# They finally found the (they think) of the exhaust smell the car in the morning



## smkn600ctd (Dec 16, 2013)

The charge air tube was disconnected from the throttle body, so they replaced it under warranty. 

Not sure of how it was disconnected but drove fine-no turbo loss??


----------



## Cruz15 (Mar 17, 2016)

A couple people have had this problem as I remember. I keep checking mine.


----------



## obermd (Mar 3, 2012)

smkn600ctd said:


> The charge air tube was disconnected from the throttle body, so they replaced it under warranty.
> 
> Not sure of how it was disconnected but drove fine-no turbo loss??


Did this fix the problem?


----------



## smkn600ctd (Dec 16, 2013)

It's wasn't stinky in the car this am!!!

Its also hasn't run this well in a long time. Mpg and tq are back!


----------



## LulzT1 (Aug 24, 2015)

I had my charge pipe pop loose, however, you knew something was wrong. It sounded awful, had no power and clogged my dpf (90 grams lol).

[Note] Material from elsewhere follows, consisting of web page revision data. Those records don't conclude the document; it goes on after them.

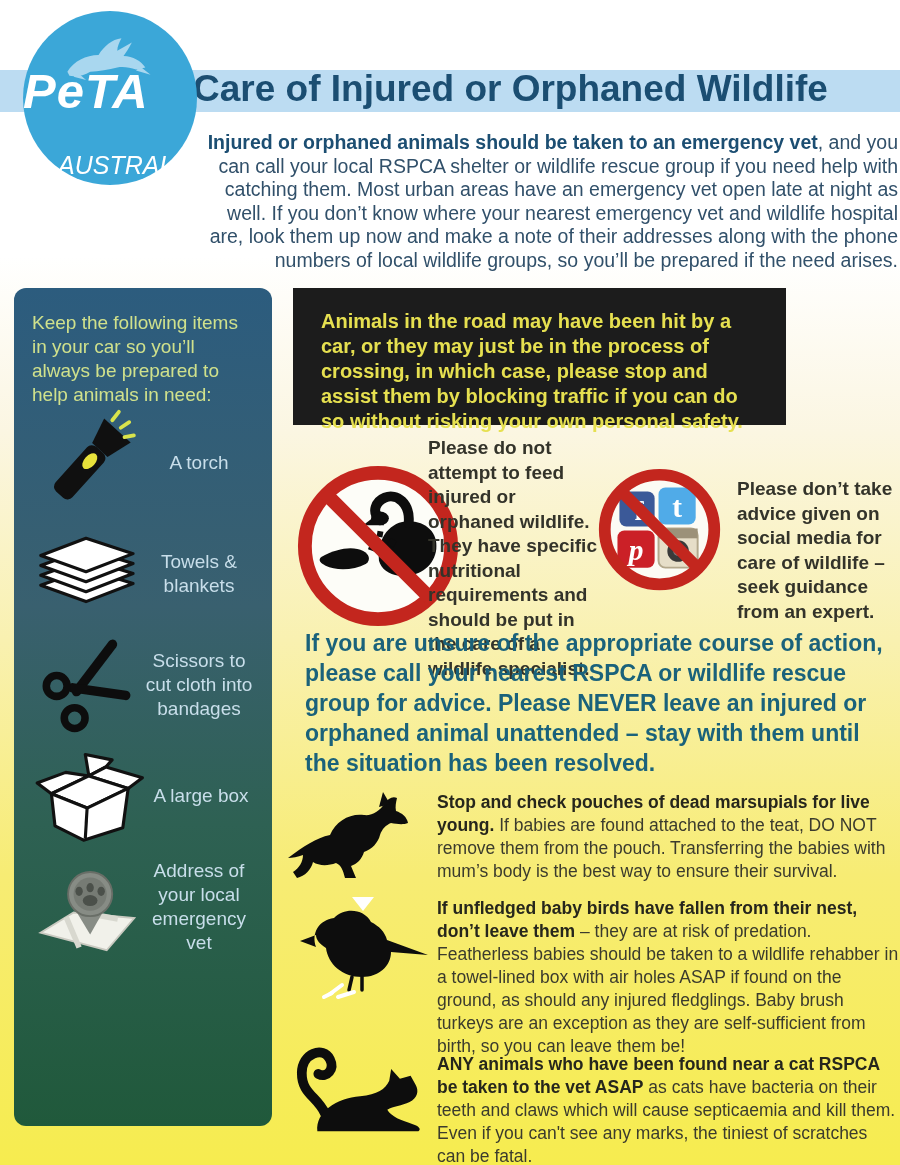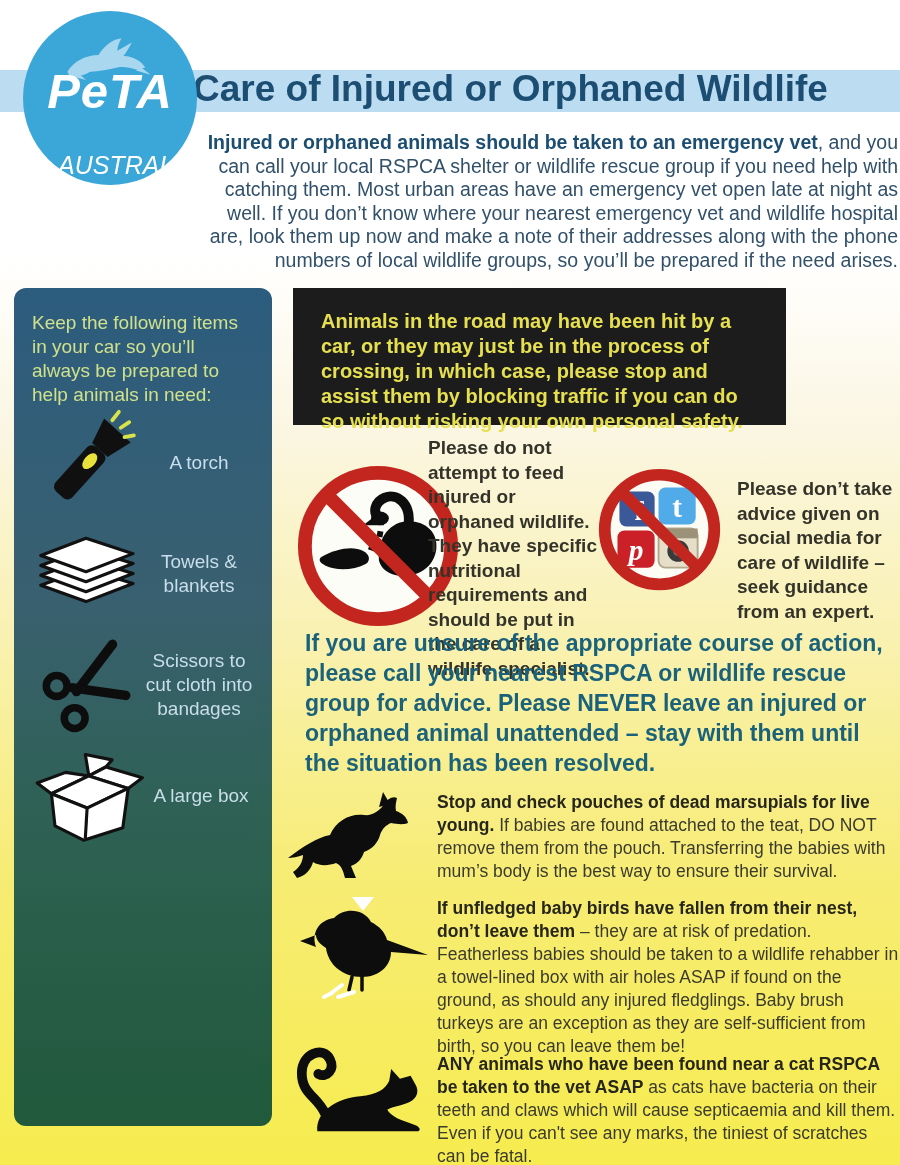--- a/index.html
+++ b/index.html
@@ -7,21 +7,21 @@
     position:relative; width:900px; height:1165px; margin:0 auto; overflow:hidden;
     background:linear-gradient(180deg,#ffffff 0%,#ffffff 22%,#FBF6E2 37%,#F9F1B0 55%,#F7EC74 75%,#F6EC4F 100%);
     font-family:"Liberation Sans","DejaVu Sans",sans-serif;
   }
   
   .banner { position:absolute; left:0; top:70px; width:900px; height:42px; background:#BCDCF2; }
   .title  { position:absolute; left:193px; top:64px; width:707px; height:50px; display:flex; align-items:center;
             font-size:37px; font-weight:800; color:#1B4E72; white-space:nowrap; }
   .logo   { position:absolute; left:23px; top:11px; width:174px; height:174px; background:#3BA7D8; border-radius:50%; }
   .logo .rabbit { position:absolute; top:18px; left:50%; transform:translateX(-50%); }
-  .logo .peta { position:absolute; top:52px; width:100%; text-align:center; font-size:49px; font-weight:800;
+  .logo .peta { position:absolute; top:52px; width:100%; font-size:49px; font-weight:800;
                 font-style:italic; color:#ffffff; letter-spacing:1px; }
   .logo .sub  { position:absolute; top:112px; width:100%; text-align:right; font-size:25px; font-style:italic; color:#ffffff;margin-top:28px; }
   .intro { position:absolute; left:198px; top:131px; width:700px; margin:0; font-size:19.5px; line-height:23.5px; color:#31506A;text-align:right; }
   .intro b { color:#1C4E72; }
 
   
   .sidebar { position:absolute; left:14px; top:288px; width:258px; height:838px; border-radius:12px; box-sizing:border-box;
              padding:14px 16px 10px; background:linear-gradient(180deg,#2C5C7E 0%,#39606F 38%,#2E6153 64%,#20593B 100%); }
   .rk-title { font-size:34px; font-weight:800; color:#F7E94C; letter-spacing:0.5px; }
   .rk-sub { margin:9px 2px 0; font-size:19px; line-height:24px; color:#D0E18C; }
@@ -130,20 +130,36 @@
             <path d="M24,50 L66,30 L110,44 L64,66 Z"></path>
             <path d="M24,50 L64,66 L110,44 L104,88 L60,102 L28,86 Z"></path>
             <path d="M64,66 L62,100" fill="none"></path>
           </g>
         </svg>
       </span>
       <span class="rk-label">A large box</span>
     </div>
 
 
+    <div class="rk-item">
+      <span class="rk-icon">
+        <svg width="106" height="92" viewBox="0 0 115 100">
+          <path d="M8,78 L44,56 L110,62 L80,97 Z" fill="#f1f1ea" stroke="#c9c9c0" stroke-width="2"></path>
+          <path d="M36,61 L50,94 M70,59 L92,63" stroke="#d8d8cf" stroke-width="6"></path>
+          <path d="M44,50 L62,80 L80,48 Z" fill="#878c85"></path>
+          <circle cx="62" cy="36" r="24" fill="#878c85" stroke="#696e67" stroke-width="2"></circle>
+          <circle cx="62" cy="36" r="18" fill="#767b74"></circle>
+          <ellipse cx="62" cy="43" rx="8" ry="6" fill="#4b504a"></ellipse>
+          <ellipse cx="50" cy="33" rx="4" ry="5" fill="#4b504a"></ellipse>
+          <ellipse cx="62" cy="29" rx="4" ry="5" fill="#4b504a"></ellipse>
+          <ellipse cx="74" cy="33" rx="4" ry="5" fill="#4b504a"></ellipse>
+        </svg>
+      </span>
+      <span class="rk-label">Address of your local emergency vet</span>
+    </div>
   </div>
 
   <div class="notice">
     <p>Animals in the road may have been hit by a car, or they may just be in the process of crossing, in which case, please stop and assist them by blocking traffic if you can do so without risking your own personal safety.</p>
   </div>
 
   <span class="nofeed-icon">
     <svg width="168" height="168" viewBox="0 0 170 170">
       <circle cx="85" cy="85" r="80" fill="#fdfdf8"></circle>
       <path fill="#0d0d0d" d="M86,100 C84,76 98,60 116,60 C134,60 146,72 144,88 C142,106 126,117 106,115 C96,114 88,108 86,100 Z"></path>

Also, I occasionally get that same raw exhaust smell in the AM using remote start. I can't always replicate it either. Haven't really dug into it. I thought someone here found the manifold wasn't lined up right ? Although then I imagine it would always smell..


----------



## smkn600ctd (Dec 16, 2013)

Well...it stunk like all [email protected] today. 

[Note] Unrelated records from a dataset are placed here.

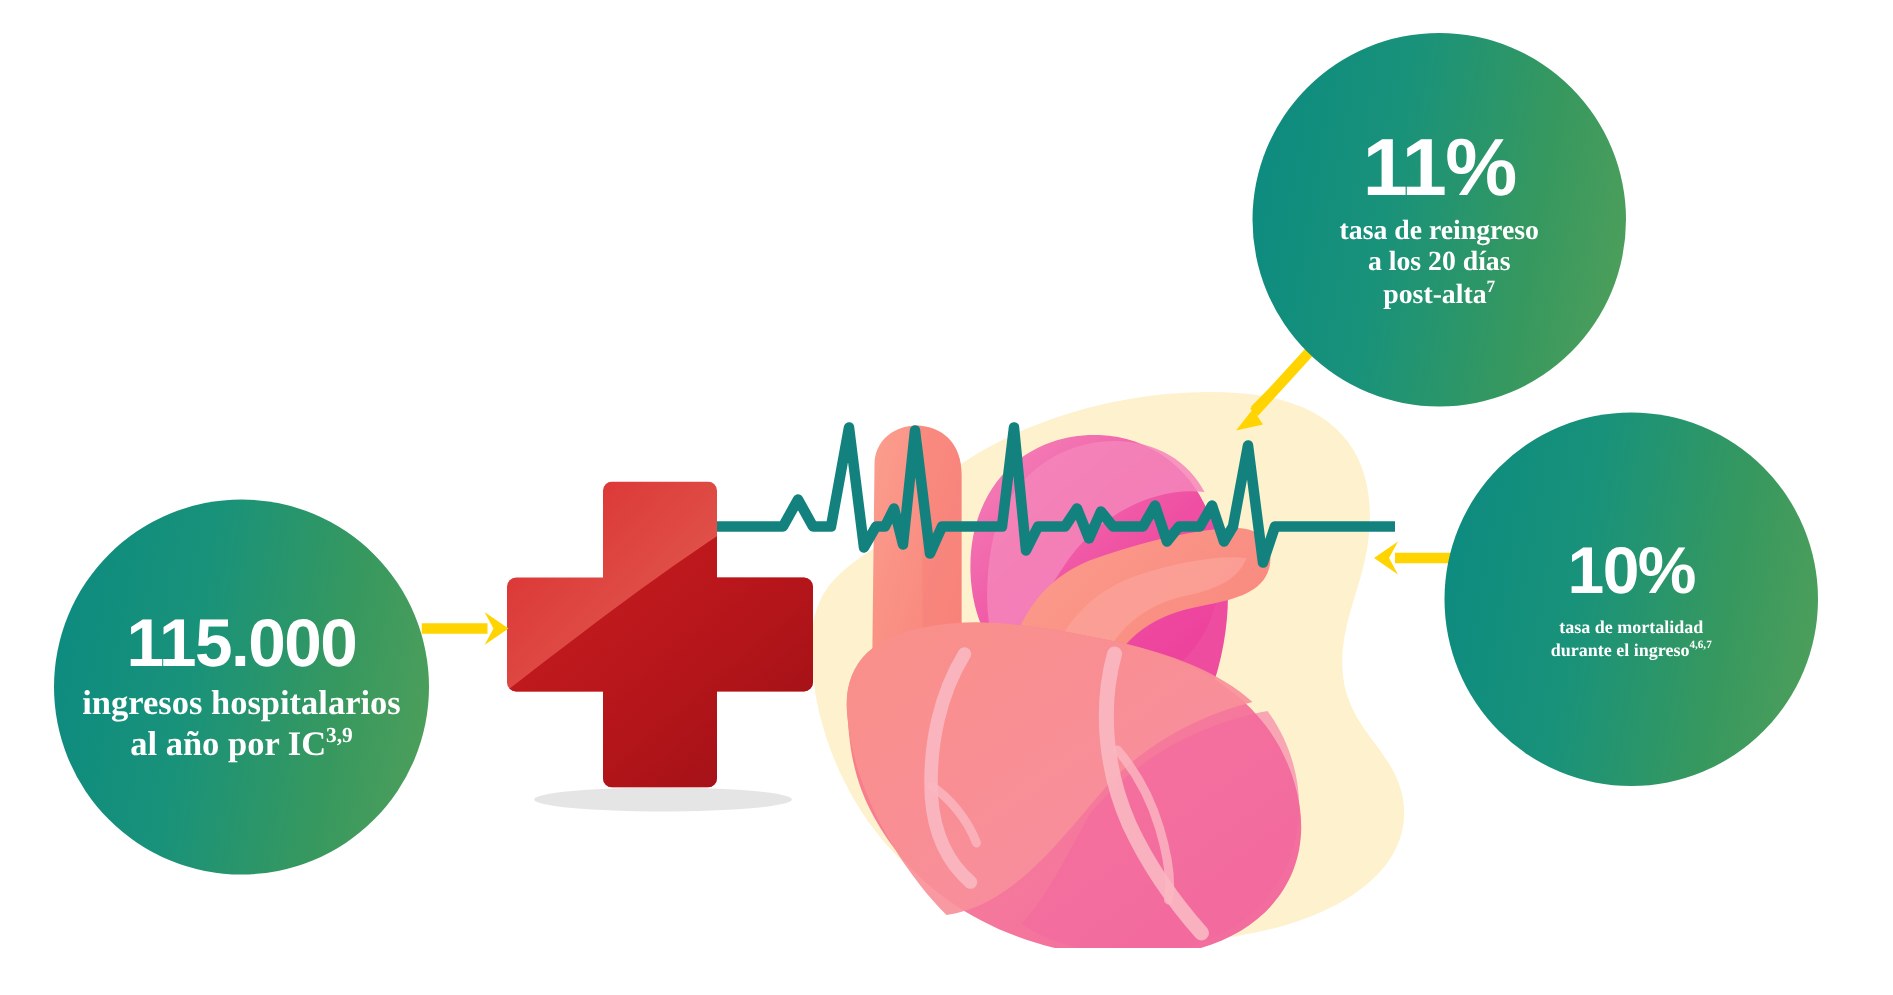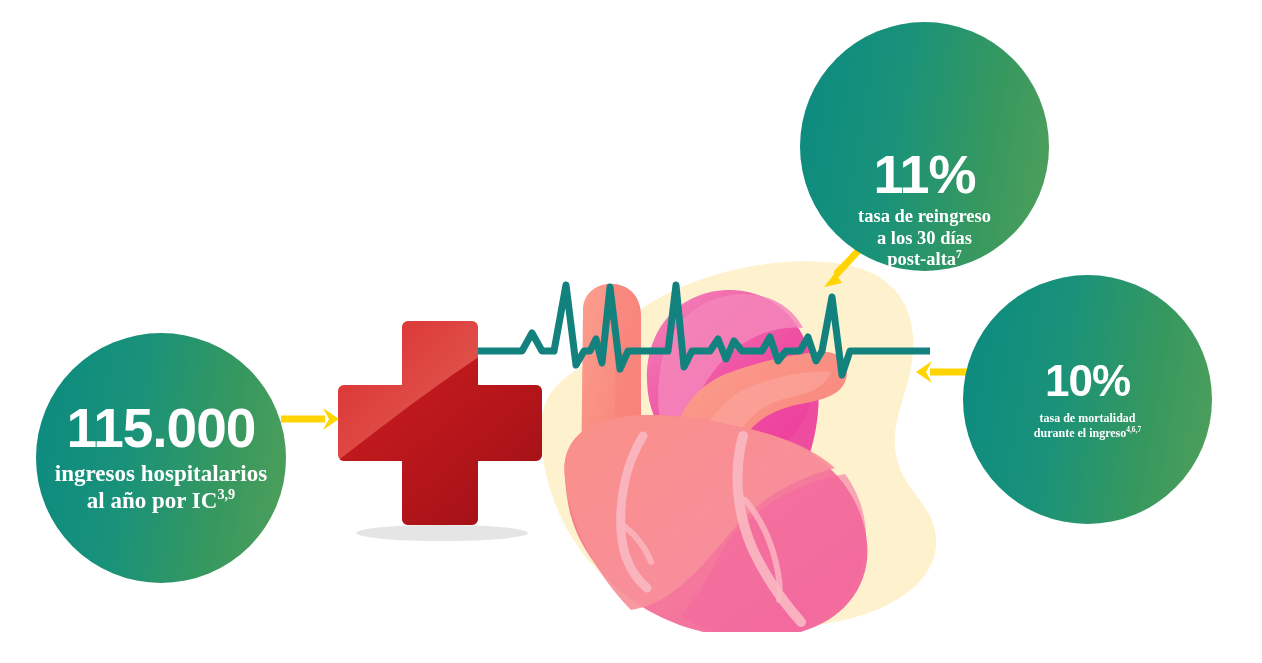--- a/index.html
+++ b/index.html
@@ -10,24 +10,24 @@
   
   .stat-circle{position:absolute;border-radius:50%;
     background:linear-gradient(100deg,#0b8a80 0%,#19927a 38%,#36985f 72%,#52a05a 100%);
     display:flex;flex-direction:column;align-items:center;justify-content:center;
     text-align:center;color:#fff;box-sizing:border-box;}
   .stat-number{font-weight:bold;letter-spacing:-1px;line-height:1;}
   .stat-caption{font-weight:bold;line-height:1.17;font-family:Liberation Serif, serif;}
   .stat-caption sup{font-size:.62em;vertical-align:super;line-height:0;font-weight:bold;}
 
   #circle-admissions{left:36px;top:333px;width:250px;height:250px;}
-  #circle-admissions .stat-number{font-size:55px;margin-bottom:5px;}
+  #circle-admissions .stat-number{font-size:45px;margin-bottom:5px;}
   #circle-admissions .stat-caption{font-size:23px;}
 
-  #circle-readmission{left:800px;top:22px;width:249px;height:249px;justify-content:flex-end;}
+  #circle-readmission{left:835px;top:22px;width:249px;height:249px;}
   #circle-readmission .stat-number{font-size:54px;margin-bottom:5px;}
   #circle-readmission .stat-caption{font-size:18.5px;}
 
   #circle-mortality{left:963px;top:275px;width:249px;height:249px;}
   #circle-mortality .stat-number{font-size:44px;margin-bottom:8px;}
   #circle-mortality .stat-caption{font-size:12px;}
 
   
   .arrow{position:absolute;}
   #arrow-left-to-cross{left:281px;top:404px;width:60px;height:30px;}
@@ -158,21 +158,21 @@
     <div class="stat-caption">
       <span>ingresos hospitalarios</span><br>
       <span>al año por IC</span><sup>3,9</sup>
     </div>
   </div>
 
   <div class="stat-circle" id="circle-readmission">
     <div class="stat-number">11%</div>
     <div class="stat-caption">
       <span>tasa de reingreso</span><br>
-      <span>a los 30 días</span><br>
+      <span>a los 20 días</span><br>
       <span>post-alta</span><sup>7</sup>
     </div>
   </div>
 
   <div class="stat-circle" id="circle-mortality">
     <div class="stat-number">10%</div>
     <div class="stat-caption">
       <span>tasa de mortalidad</span><br>
       <span>durante el ingreso</span><sup>4,6,7</sup>
     </div>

So either it broke again....or something. What is the true cause of this???


----------



## obermd (Mar 3, 2012)

smkn600ctd said:


> Well...it stunk like all [email protected] today.
> 
> So either it broke again....or something. What is the true cause of this???


Open the hood and see if you can see any disconnected hoses. This almost makes me think the hose simply wasn't secured properly.


----------



## smkn600ctd (Dec 16, 2013)

Dropped it back off at the dealer today. 

They gave me newer Cruze LS as a loaner....no where close to being a comparable to the Diesel in ride, noise, and braking, not to mention power. 

It doesn't even have cruise control lol


----------



## Aussie (Sep 16, 2012)

I have a completely different diesel in my Holden Cruze and I notice a smell like you mention when the DPF is self cleaning. When it does this the idle RPM is 100 higher. It could be the extra heat and burning soot you can smell.


----------